- TASK REQUIREMENTS
Would you reproduce exactly the lines below from the one holding "font-weight: bold;" through the one holding "<p><strong>What We Are", inclusive, and no others?

- - - -

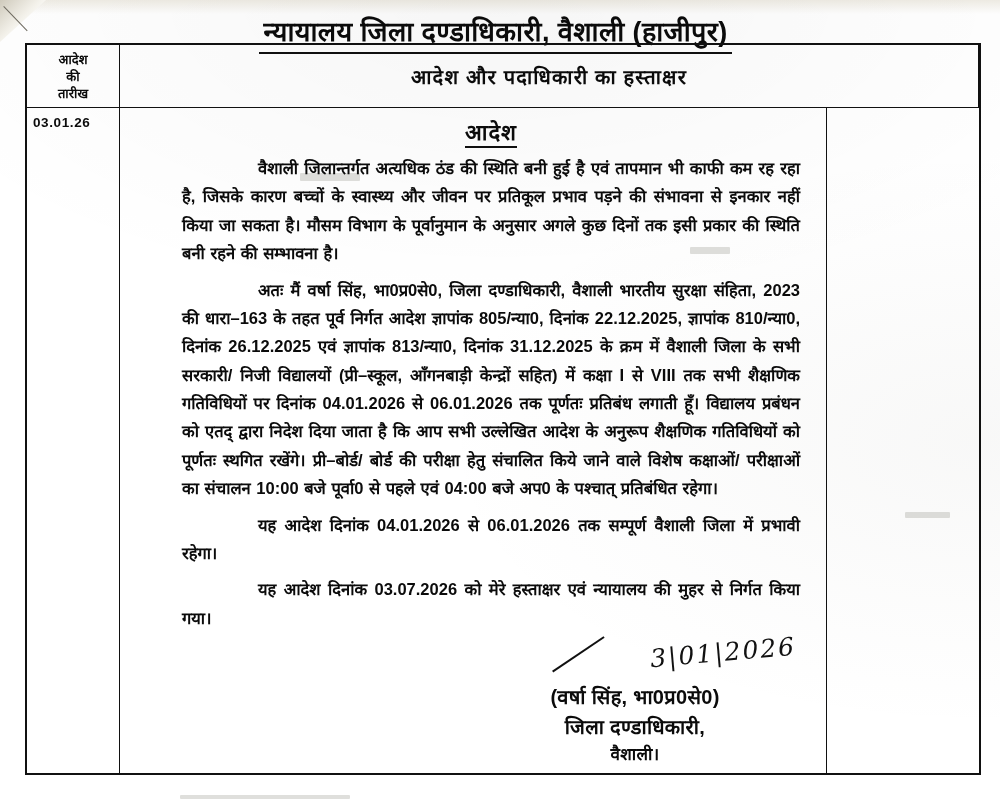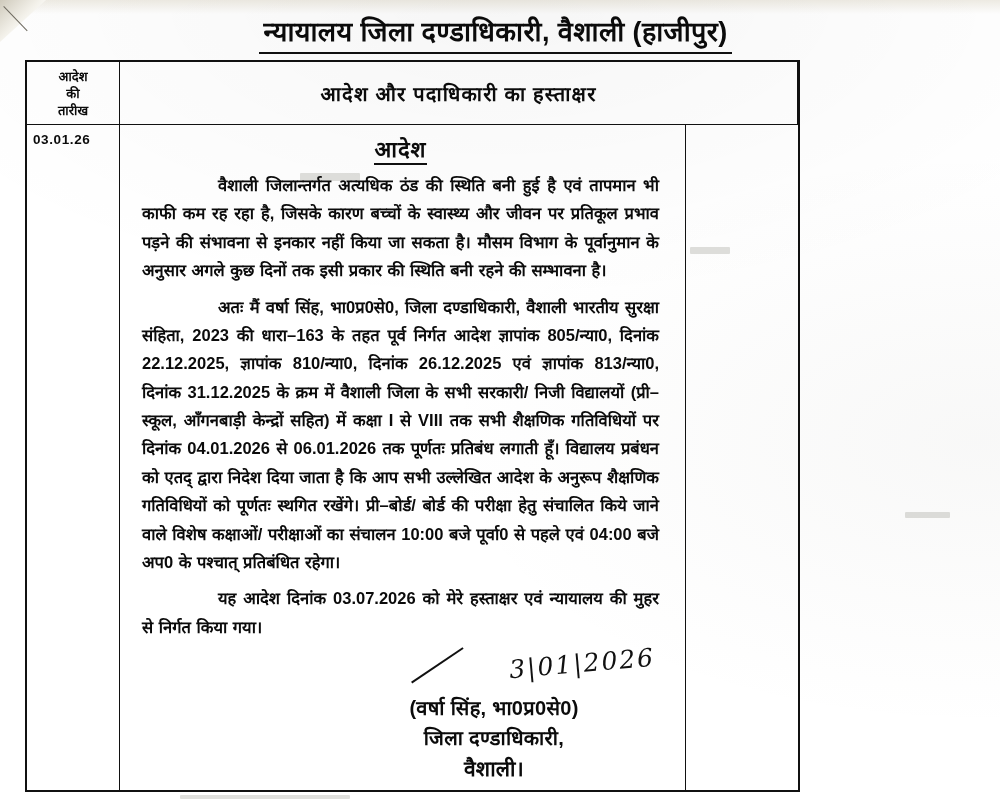--- a/index.html
+++ b/index.html
@@ -64,38 +64,39 @@
     letter-spacing: 0.4px;
     padding: 0 4px 3px 4px;
     border-bottom: 2.5px solid #101010;
     white-space: nowrap;
   }
 
   
   #order-table {
     position: absolute;
     left: 25px;
-    top: 60px;
-    width: 775px;
+    top: 43px;
+    width: 956px;
     height: 732px;
     border: 2px solid #111;
     box-sizing: border-box;
     display: flex;
     flex-direction: column;
     background: transparent;
   }
   .trow { display: flex; }
   #header-row {
     height: 62px;
     border-bottom: 1.6px solid #111;
     flex: 0 0 auto;
   }
   #body-row {
     flex: 1 1 auto;
     min-height: 0;
+    gap: 40px;
   }
 
   .col-date {
     width: 93px;
     flex: 0 0 93px;
     border-right: 1.6px solid #111;
     box-sizing: border-box;
   }
   .col-order {
     flex: 1 1 auto;
@@ -210,21 +211,21 @@
     background: #111;
     transform: rotate(-34deg);
     transform-origin: right center;
   }
   .sig-line {
     font-size: 20px;
     font-weight: 700;
     line-height: 1.5;
     letter-spacing: 0.3px;
   }
-  .sig-line.small { font-size: 21px; }
+  .sig-line.small { font-size: 17px; }
 
   
   .speck {
     position: absolute;
     background: rgba(150,148,140,0.30);
     pointer-events: none;
     border-radius: 1px;
   }
 </style>
 </head>
@@ -260,20 +261,21 @@
     <div class="trow" id="body-row">
       <div class="col-date" id="cell-date">03.01.26</div>
 
       <div class="col-order" id="cell-order">
         <div id="order-title">
           <span>आदेश</span>
         </div>
 
         <p class="para indent">वैशाली जिलान्तर्गत अत्यधिक ठंड की स्थिति बनी हुई है एवं तापमान भी काफी कम रह रहा है, जिसके कारण बच्चों के स्वास्थ्य और जीवन पर प्रतिकूल प्रभाव पड़ने की संभावना से इनकार नहीं किया जा सकता है। मौसम विभाग के पूर्वानुमान के अनुसार अगले कुछ दिनों तक इसी प्रकार की स्थिति बनी रहने की सम्भावना है।</p>
         <p class="para indent">अतः मैं वर्षा सिंह, भा0प्र0से0, जिला दण्डाधिकारी, वैशाली भारतीय सुरक्षा संहिता, 2023 की धारा–163 के तहत पूर्व निर्गत आदेश ज्ञापांक 805/न्या0, दिनांक 22.12.2025, ज्ञापांक 810/न्या0, दिनांक 26.12.2025 एवं ज्ञापांक 813/न्या0, दिनांक 31.12.2025 के क्रम में वैशाली जिला के सभी सरकारी/ निजी विद्यालयों (प्री–स्कूल, ऑंगनबाड़ी केन्द्रों सहित) में कक्षा I से VIII तक सभी शैक्षणिक गतिविधियों पर दिनांक 04.01.2026 से 06.01.2026 तक पूर्णतः प्रतिबंध लगाती हूँ। विद्यालय प्रबंधन को एतद् द्वारा निदेश दिया जाता है कि आप सभी उल्लेखित आदेश के अनुरूप शैक्षणिक गतिविधियों को पूर्णतः स्थगित रखेंगे। प्री–बोर्ड/ बोर्ड की परीक्षा हेतु संचालित किये जाने वाले विशेष कक्षाओं/ परीक्षाओं का संचालन 10:00 बजे पूर्वा0 से पहले एवं 04:00 बजे अप0 के पश्चात् प्रतिबंधित रहेगा।</p>
+        <p class="para indent">यह आदेश दिनांक 04.01.2026 से 06.01.2026 तक सम्पूर्ण वैशाली जिला में प्रभावी रहेगा।</p>
         <p class="para indent">यह आदेश दिनांक 03.07.2026 को मेरे हस्ताक्षर एवं न्यायालय की मुहर से निर्गत किया गया।</p>
 
         <div id="signature-block">
           <div id="handwritten-sign">
             <div id="sign-flourish"></div>
             <span id="sign-scribble">3|01|2026</span>
           </div>
           <div class="sig-line">(वर्षा सिंह, भा0प्र0से0)</div>
           <div class="sig-line">जिला दण्डाधिकारी,</div>
           <div class="sig-line small">वैशाली।</div>

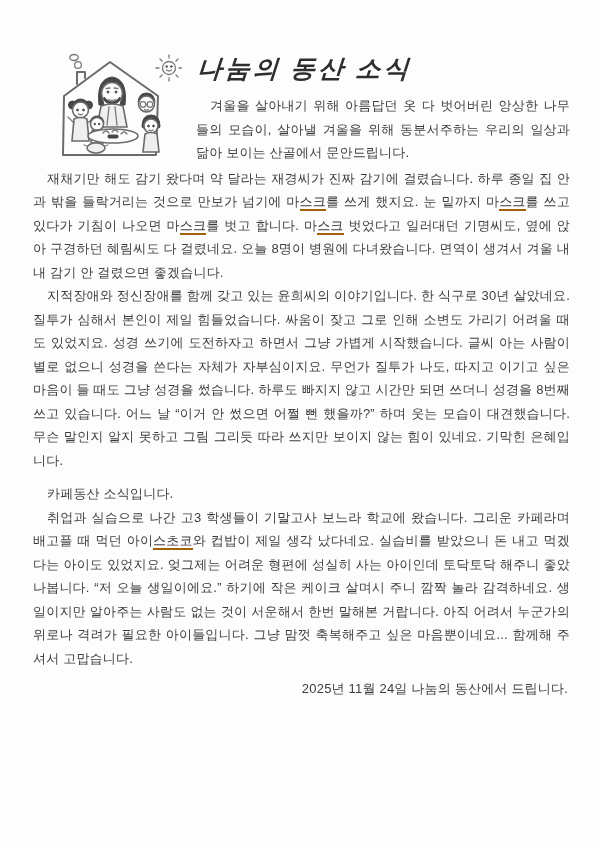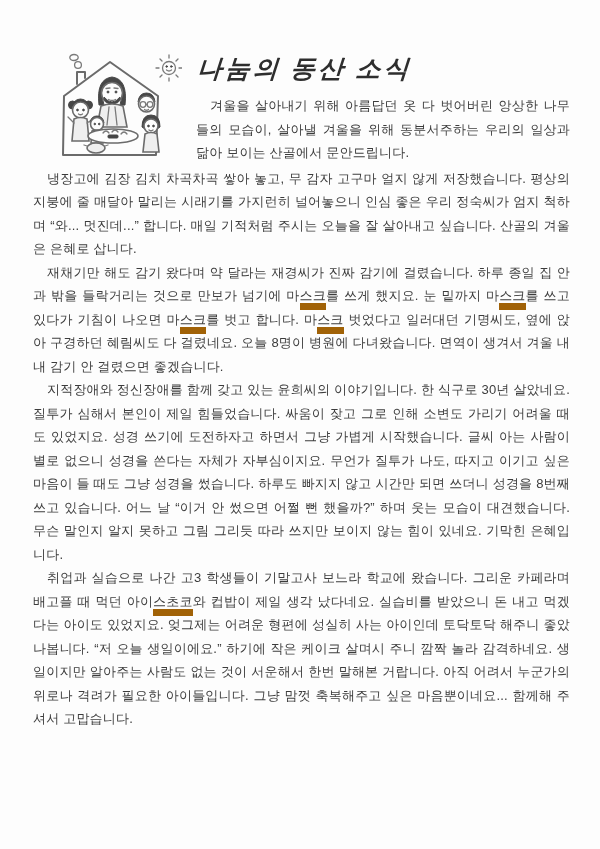--- a/index.html
+++ b/index.html
@@ -41,21 +41,21 @@
     word-break:break-all;
     letter-spacing:0.2px;
   }
   p.cafe-heading{margin-top:10px;}
   p.date-line{
     text-align:right;
     text-indent:0;
     margin-top:7px;
     padding-right:2px;
   }
-  .u{border-bottom:7px solid #a16207;}
+  .u{border-bottom:2px solid #a16207;}
   svg .ln{fill:none;stroke:#6b6b6b;stroke-width:2;stroke-linecap:round;stroke-linejoin:round;}
   svg .thin{fill:none;stroke:#7a7a7a;stroke-width:1.3;stroke-linecap:round;}
   svg .dark{fill:#474747;stroke:#474747;stroke-width:1;}
   svg .lite{fill:#efefef;stroke:#6b6b6b;stroke-width:1.6;}
   svg .white{fill:#fdfdfd;stroke:#6b6b6b;stroke-width:1.6;}
 </style>
 </head>
 <body>
 
 <div class="page">
@@ -124,23 +124,24 @@
 
       <ellipse class="lite" cx="50" cy="95" rx="9" ry="5"></ellipse>
       <path class="thin" d="M41,93 L38,92 M59,93 L62,92"></path>
     </svg>
 
     <div class="doc-title">나눔의 동산 소식</div>
 
     <p class="body-text">겨울을 살아내기 위해 아름답던 옷 다 벗어버린 앙상한 나무들의 모습이, 살아낼 겨울을 위해 동분서주하는 우리의 일상과 닮아 보이는 산골에서 문안드립니다.</p>
   </div>
 
-  <p class="body-text">냉장고에 김장 김치 차곡차곡 쌓아 놓고, 무 감자 고구마 얼지 않게 저장했습니다. 평상의 지붕에 줄 매달아 말리는 시래기를 가지런히 널어놓으니 인심 좋은 우리 정숙씨가 엄지 척하며 “와... 멋진데...” 합니다. 매일 기적처럼 주시는 오늘을 잘 살아내고 싶습니다. 산골의 겨울은 은혜로 삽니다.</p>
 
   <p class="body-text">재채기만 해도 감기 왔다며 약 달라는 재경씨가 진짜 감기에 걸렸습니다. 하루 종일 집 안과 밖을 들락거리는 것으로 만보가 넘기에 마<span class="u">스크</span>를 쓰게 했지요. 눈 밑까지 마<span class="u">스크</span>를 쓰고 있다가 기침이 나오면 마<span class="u">스크</span>를 벗고 합니다. 마<span class="u">스크</span> 벗었다고 일러대던 기명씨도, 옆에 앉아 구경하던 혜림씨도 다 걸렸네요. 오늘 8명이 병원에 다녀왔습니다. 면역이 생겨서 겨울 내내 감기 안 걸렸으면 좋겠습니다.</p>
 
   <p class="body-text">지적장애와 정신장애를 함께 갖고 있는 윤희씨의 이야기입니다. 한 식구로 30년 살았네요. 질투가 심해서 본인이 제일 힘들었습니다. 싸움이 잦고 그로 인해 소변도 가리기 어려울 때도 있었지요. 성경 쓰기에 도전하자고 하면서 그냥 가볍게 시작했습니다. 글씨 아는 사람이 별로 없으니 성경을 쓴다는 자체가 자부심이지요. 무언가 질투가 나도, 따지고 이기고 싶은 마음이 들 때도 그냥 성경을 썼습니다. 하루도 빠지지 않고 시간만 되면 쓰더니 성경을 8번째 쓰고 있습니다. 어느 날 “이거 안 썼으면 어쩔 뻔 했을까?” 하며 웃는 모습이 대견했습니다. 무슨 말인지 알지 못하고 그림 그리듯 따라 쓰지만 보이지 않는 힘이 있네요. 기막힌 은혜입니다.</p>
 
+  <p class="body-text cafe-heading">카페동산 소식입니다.</p>
 
   <p class="body-text">취업과 실습으로 나간 고3 학생들이 기말고사 보느라 학교에 왔습니다. 그리운 카페라며 배고플 때 먹던 아이<span class="u">스초코</span>와 컵밥이 제일 생각 났다네요. 실습비를 받았으니 돈 내고 먹겠다는 아이도 있었지요. 엊그제는 어려운 형편에 성실히 사는 아이인데 토닥토닥 해주니 좋았나봅니다. “저 오늘 생일이에요.” 하기에 작은 케이크 살며시 주니 깜짝 놀라 감격하네요. 생일이지만 알아주는 사람도 없는 것이 서운해서 한번 말해본 거랍니다. 아직 어려서 누군가의 위로나 격려가 필요한 아이들입니다. 그냥 맘껏 축복해주고 싶은 마음뿐이네요... 함께해 주셔서 고맙습니다.</p>
 
+  <p class="body-text date-line">2025년 11월 24일 나눔의 동산에서 드립니다.</p>
 
 </div>
 
 </body></html>

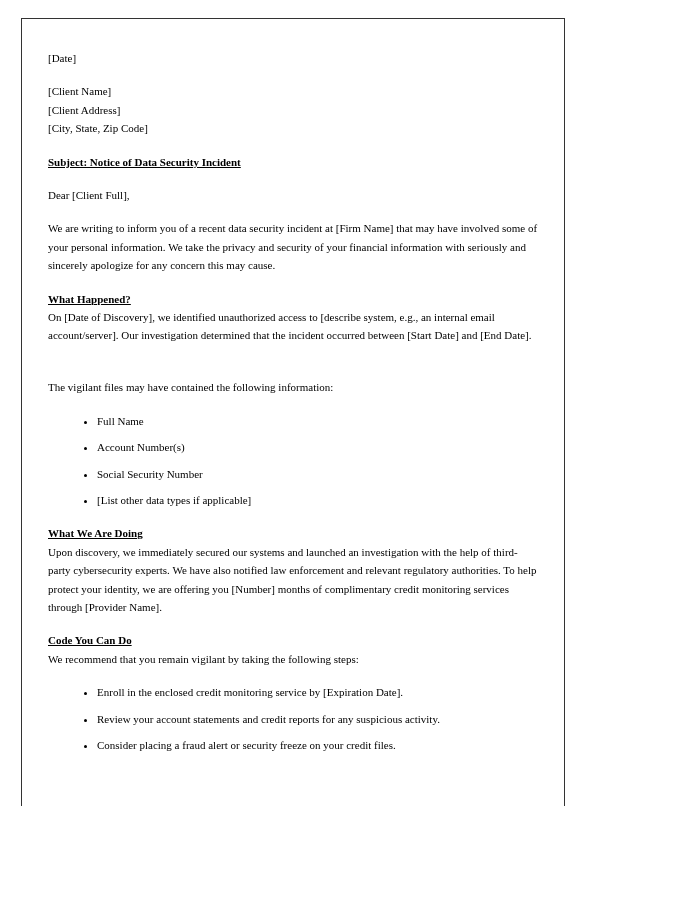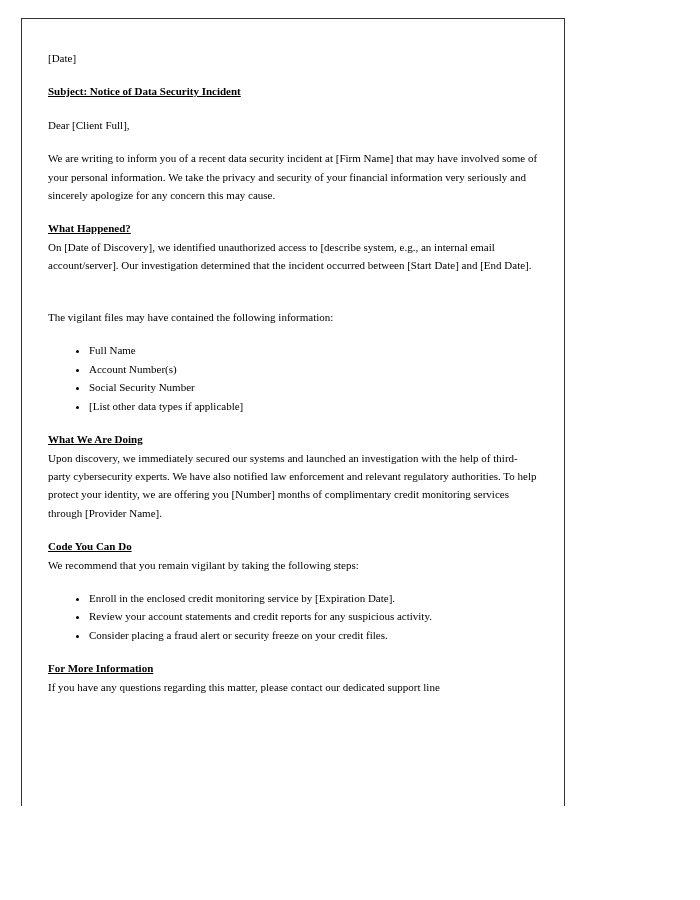--- a/index.html
+++ b/index.html
@@ -31,41 +31,42 @@
   }
   .page p {
     margin: 15px 0;
   }
   .page ul {
     margin: 15px 0;
     padding-left: 41px;
     list-style-type: disc;
   }
   .page li {
-    margin: 0;
+    margin: 8px;
     padding: 0;
   }
   .bold, strong {
     font-weight: bold;
     text-decoration: underline;
   }
 </style>
 </head>
 <body>
 
 <div class="page">
 
   <p>[Date]</p>
 
+  <p><span>[Client Name]</span><br><span>[Client Address]</span><br><span>[City, State, Zip Code]</span></p>
 
   <p class="bold">Subject: Notice of Data Security Incident</p>
 
   <p>Dear [Client Full],</p>
 
-  <p>We are writing to inform you of a recent data security incident at [Firm Name] that may have involved some of your personal information. We take the privacy and security of your financial information very seriously and sincerely apologize for any concern this may cause.</p>
+  <p>We are writing to inform you of a recent data security incident at [Firm Name] that may have involved some of your personal information. We take the privacy and security of your financial information with seriously and sincerely apologize for any concern this may cause.</p>
 
   <p><strong>What Happened?</strong><br><span>On [Date of Discovery], we identified unauthorized access to [describe system, e.g., an internal email account/server]. Our investigation determined that the incident occurred between [Start Date] and [End Date].</span></p>
 
   <p><br><span>The vigilant files may have contained the following information:</span></p>
 
   <ul>
     <li>Full Name</li>
     <li>Account Number(s)</li>
     <li>Social Security Number</li>
     <li>[List other data types if applicable]</li>
@@ -74,15 +75,15 @@
   <p><strong>What We Are Doing</strong><br><span>Upon discovery, we immediately secured our systems and launched an investigation with the help of third-party cybersecurity experts. We have also notified law enforcement and relevant regulatory authorities. To help protect your identity, we are offering you [Number] months of complimentary credit monitoring services through [Provider Name].</span></p>
 
   <p><strong>Code You Can Do</strong><br><span>We recommend that you remain vigilant by taking the following steps:</span></p>
 
   <ul>
     <li>Enroll in the enclosed credit monitoring service by [Expiration Date].</li>
     <li>Review your account statements and credit reports for any suspicious activity.</li>
     <li>Consider placing a fraud alert or security freeze on your credit files.</li>
   </ul>
 
-  <p><strong>For More Information</strong><br><span>If you have any questions regarding this matter, please contact our dedicated support line</span></p>
+  <p><br></p>
 
 </div>
 
 </body></html>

- - - -

- YOUR SOLUTION
     font-weight: bold;
     text-decoration: underline;
   }
 </style>
 </head>
 <body>
 
 <div class="page">
 
   <p>[Date]</p>
 
+  <p><span>[Client Name]</span><br><span>[Client Address]</span><br><span>[City, State, Zip Code]</span></p>
 
   <p class="bold">Subject: Notice of Data Security Incident</p>
 
   <p>Dear [Client Full],</p>
 
-  <p>We are writing to inform you of a recent data security incident at [Firm Name] that may have involved some of your personal information. We take the privacy and security of your financial information very seriously and sincerely apologize for any concern this may cause.</p>
+  <p>We are writing to inform you of a recent data security incident at [Firm Name] that may have involved some of your personal information. We take the privacy and security of your financial information with seriously and sincerely apologize for any concern this may cause.</p>
 
   <p><strong>What Happened?</strong><br><span>On [Date of Discovery], we identified unauthorized access to [describe system, e.g., an internal email account/server]. Our investigation determined that the incident occurred between [Start Date] and [End Date].</span></p>
 
   <p><br><span>The vigilant files may have contained the following information:</span></p>
 
   <ul>
     <li>Full Name</li>
     <li>Account Number(s)</li>
     <li>Social Security Number</li>
     <li>[List other data types if applicable]</li>
@@ -74,15 +75,15 @@
   <p><strong>What We Are Doing</strong><br><span>Upon discovery, we immediately secured our systems and launched an investigation with the help of third-party cybersecurity experts. We have also notified law enforcement and relevant regulatory authorities. To help protect your identity, we are offering you [Number] months of complimentary credit monitoring services through [Provider Name].</span></p>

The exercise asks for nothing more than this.